What you need to do >> If a line includes the word "radius", it belongs in the count; state the total for the data below and add nothing.
··· Records supplied
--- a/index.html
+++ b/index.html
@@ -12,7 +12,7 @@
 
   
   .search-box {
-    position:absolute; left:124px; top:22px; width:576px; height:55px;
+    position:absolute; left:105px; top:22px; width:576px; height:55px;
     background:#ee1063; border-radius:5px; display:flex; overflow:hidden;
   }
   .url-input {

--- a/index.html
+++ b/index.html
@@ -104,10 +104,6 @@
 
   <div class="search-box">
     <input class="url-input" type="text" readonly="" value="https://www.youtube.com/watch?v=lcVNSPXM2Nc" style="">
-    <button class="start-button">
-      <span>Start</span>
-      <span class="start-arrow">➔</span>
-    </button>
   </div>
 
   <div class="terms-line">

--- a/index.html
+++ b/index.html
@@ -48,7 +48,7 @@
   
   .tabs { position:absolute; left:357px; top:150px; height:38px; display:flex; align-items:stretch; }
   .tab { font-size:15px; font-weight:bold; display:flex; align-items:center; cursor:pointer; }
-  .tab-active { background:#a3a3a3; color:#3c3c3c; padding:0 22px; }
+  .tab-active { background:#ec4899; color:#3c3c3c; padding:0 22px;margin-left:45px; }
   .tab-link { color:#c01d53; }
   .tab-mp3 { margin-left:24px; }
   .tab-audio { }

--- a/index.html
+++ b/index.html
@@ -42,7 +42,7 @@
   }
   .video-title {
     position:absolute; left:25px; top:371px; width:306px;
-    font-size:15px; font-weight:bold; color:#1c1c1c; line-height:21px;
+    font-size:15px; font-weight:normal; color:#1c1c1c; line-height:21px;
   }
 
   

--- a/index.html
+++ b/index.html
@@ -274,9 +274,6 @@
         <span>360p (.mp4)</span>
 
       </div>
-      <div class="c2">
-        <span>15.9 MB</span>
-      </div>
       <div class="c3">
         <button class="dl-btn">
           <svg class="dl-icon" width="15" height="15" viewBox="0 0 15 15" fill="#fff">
······
··· Records supplied
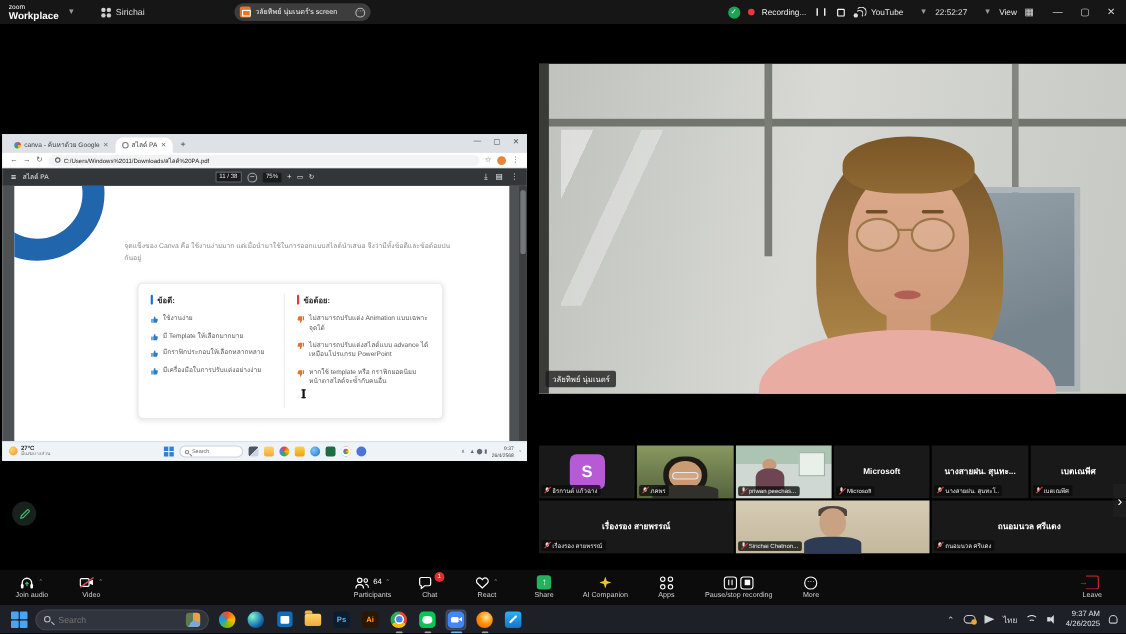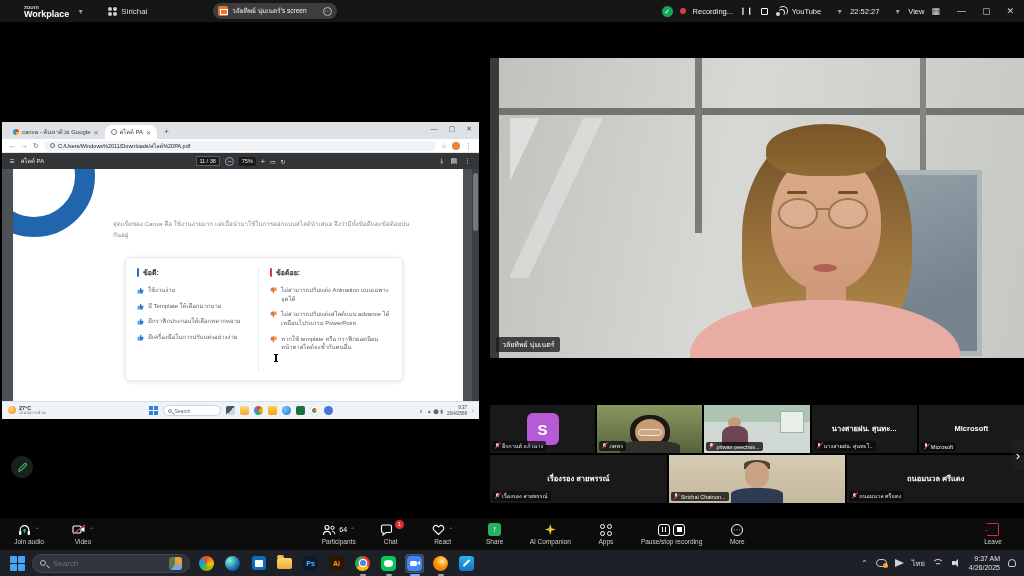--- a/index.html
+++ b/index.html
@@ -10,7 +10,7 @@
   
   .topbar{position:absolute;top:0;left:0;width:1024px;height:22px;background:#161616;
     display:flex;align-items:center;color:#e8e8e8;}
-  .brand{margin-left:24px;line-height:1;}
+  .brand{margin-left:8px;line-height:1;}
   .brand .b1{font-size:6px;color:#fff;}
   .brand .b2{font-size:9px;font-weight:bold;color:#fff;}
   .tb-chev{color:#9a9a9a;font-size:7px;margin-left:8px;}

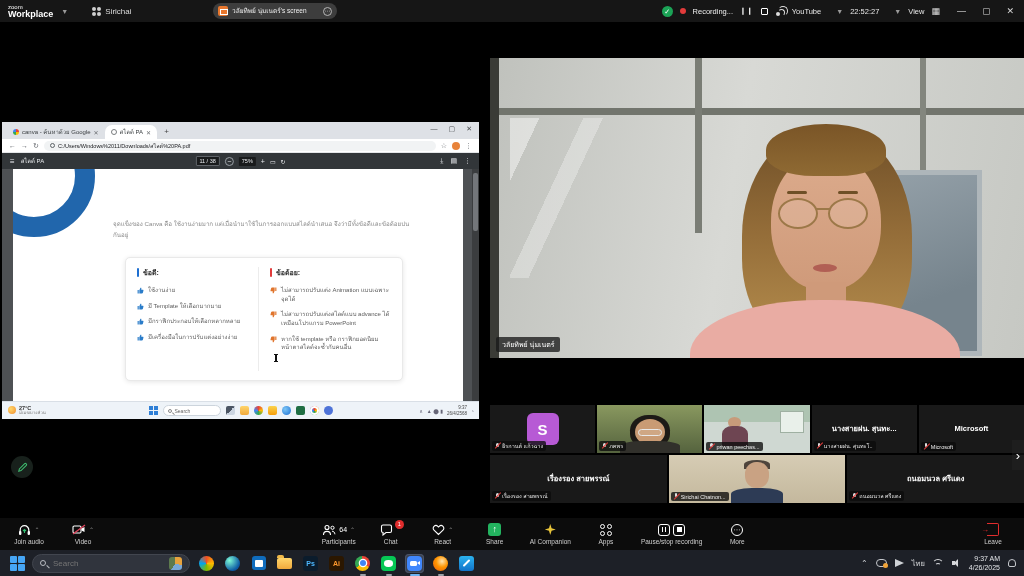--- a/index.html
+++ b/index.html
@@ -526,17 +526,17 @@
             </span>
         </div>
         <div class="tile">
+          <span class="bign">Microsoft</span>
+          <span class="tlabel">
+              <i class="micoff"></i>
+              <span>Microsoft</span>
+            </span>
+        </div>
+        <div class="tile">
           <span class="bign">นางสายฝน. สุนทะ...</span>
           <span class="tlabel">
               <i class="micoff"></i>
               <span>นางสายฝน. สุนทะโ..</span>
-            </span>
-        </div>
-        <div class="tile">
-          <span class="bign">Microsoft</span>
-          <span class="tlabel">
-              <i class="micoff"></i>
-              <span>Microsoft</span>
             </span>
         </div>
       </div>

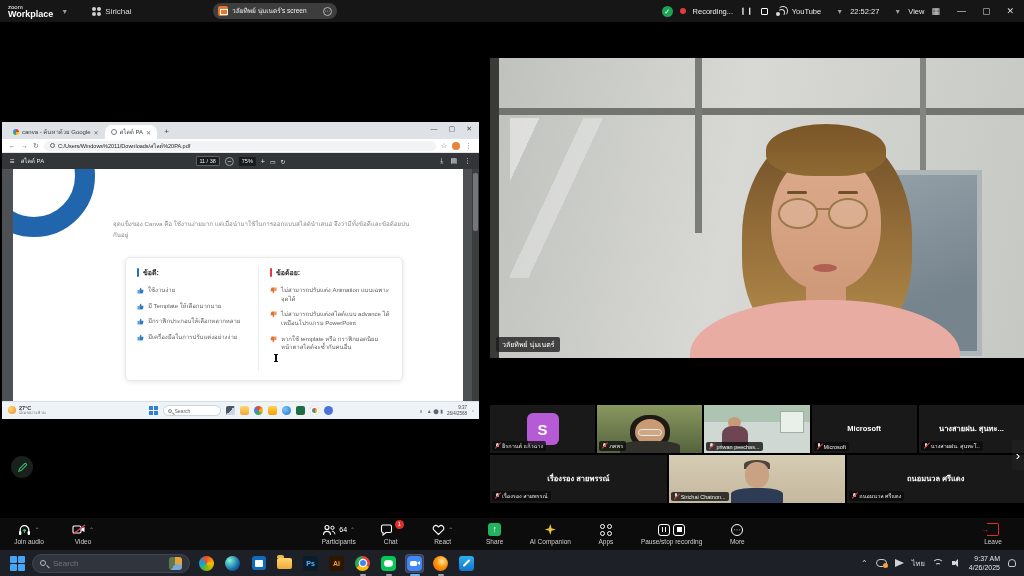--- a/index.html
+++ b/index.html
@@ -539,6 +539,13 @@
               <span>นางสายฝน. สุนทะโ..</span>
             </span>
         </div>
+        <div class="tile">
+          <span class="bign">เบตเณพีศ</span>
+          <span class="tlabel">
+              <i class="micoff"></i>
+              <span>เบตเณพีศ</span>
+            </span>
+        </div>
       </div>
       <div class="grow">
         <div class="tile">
······
··· Records supplied
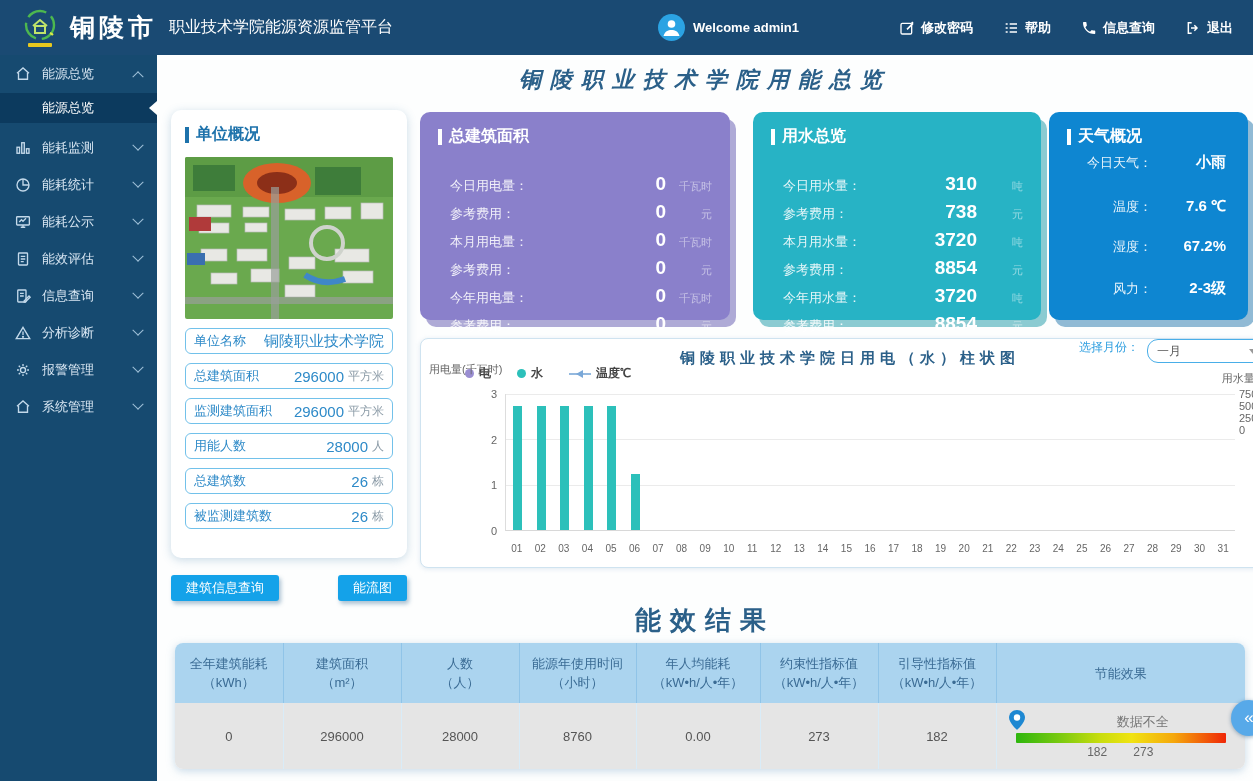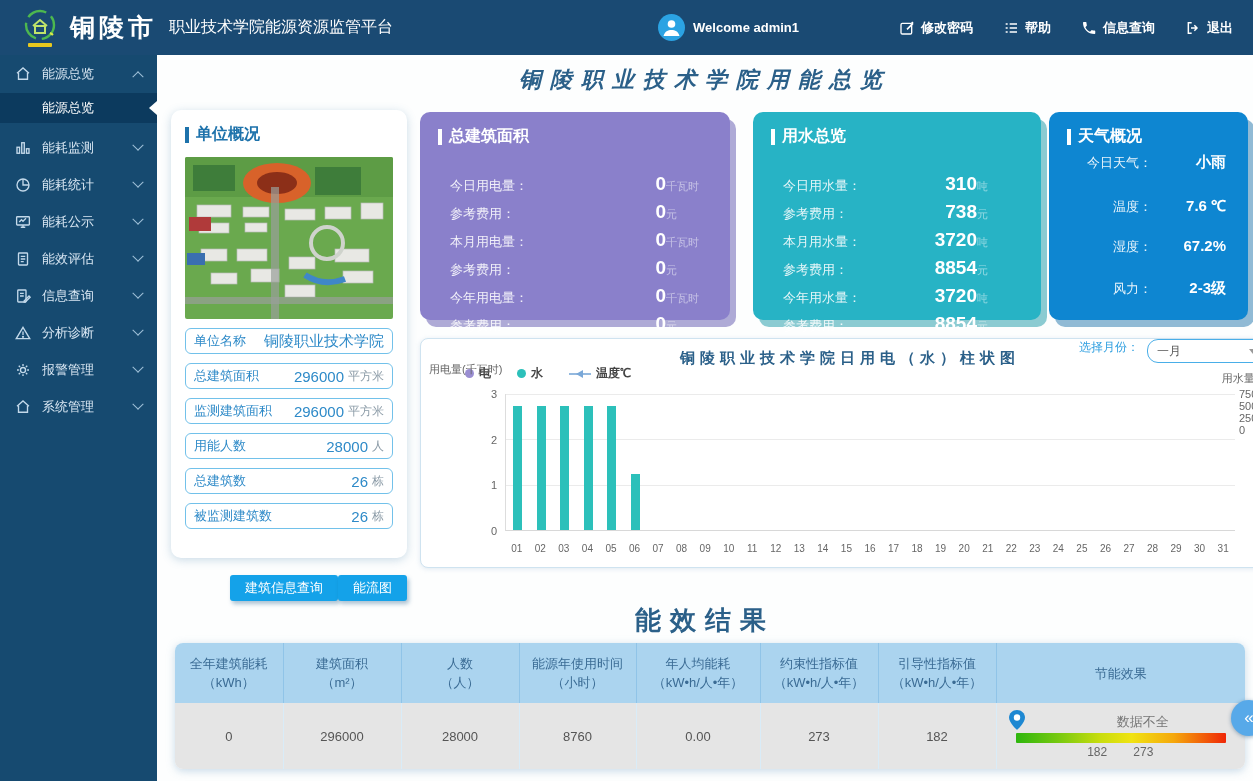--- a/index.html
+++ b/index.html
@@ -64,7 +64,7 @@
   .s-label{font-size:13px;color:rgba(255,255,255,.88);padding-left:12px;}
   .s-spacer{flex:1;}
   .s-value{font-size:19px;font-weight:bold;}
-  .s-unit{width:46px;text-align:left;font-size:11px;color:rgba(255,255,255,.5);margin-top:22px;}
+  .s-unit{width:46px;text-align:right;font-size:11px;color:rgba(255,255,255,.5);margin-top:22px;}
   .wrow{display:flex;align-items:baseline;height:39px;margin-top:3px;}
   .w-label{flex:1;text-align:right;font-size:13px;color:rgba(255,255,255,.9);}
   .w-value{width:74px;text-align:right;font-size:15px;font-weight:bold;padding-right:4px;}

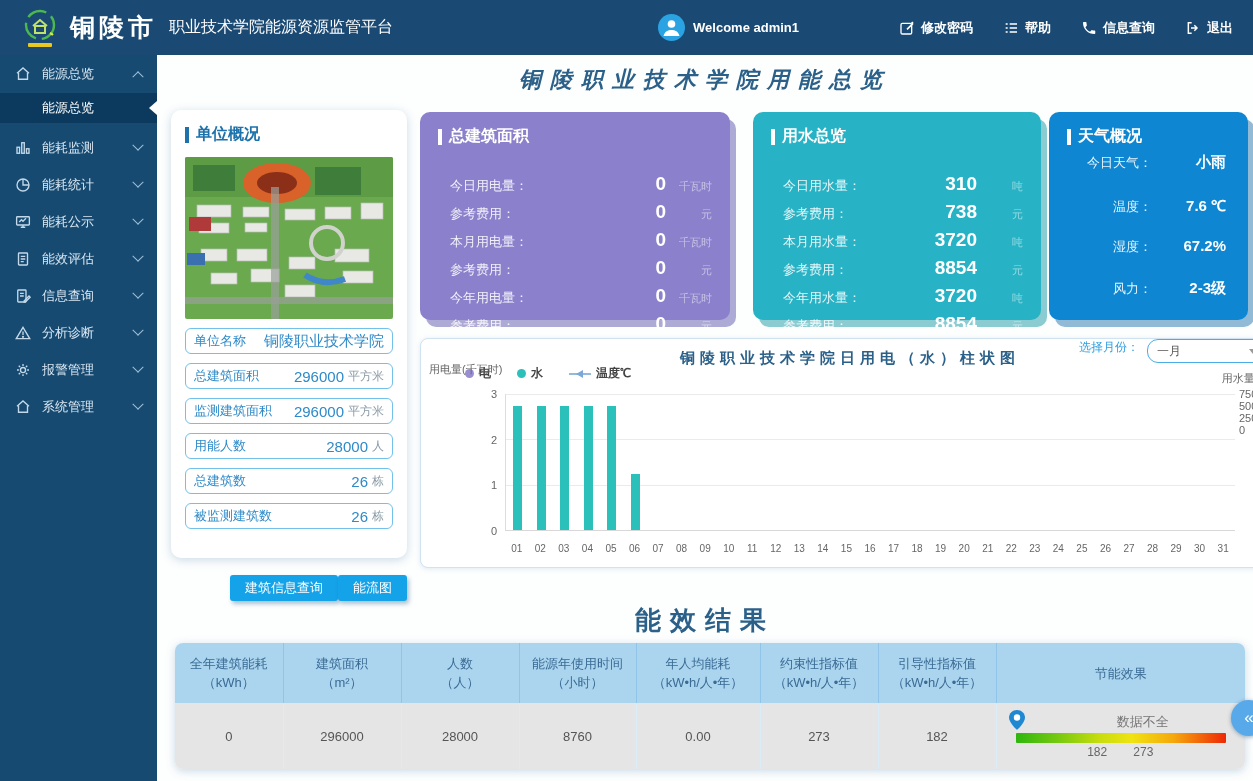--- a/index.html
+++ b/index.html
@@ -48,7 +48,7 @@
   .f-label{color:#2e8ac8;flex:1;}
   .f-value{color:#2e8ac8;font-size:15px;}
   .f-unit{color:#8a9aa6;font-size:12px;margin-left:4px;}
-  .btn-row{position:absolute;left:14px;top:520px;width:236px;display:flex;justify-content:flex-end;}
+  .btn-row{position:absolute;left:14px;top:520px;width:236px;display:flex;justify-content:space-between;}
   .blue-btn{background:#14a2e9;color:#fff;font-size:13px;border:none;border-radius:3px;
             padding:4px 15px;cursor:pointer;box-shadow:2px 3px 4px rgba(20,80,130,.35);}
······
Expected output >> 2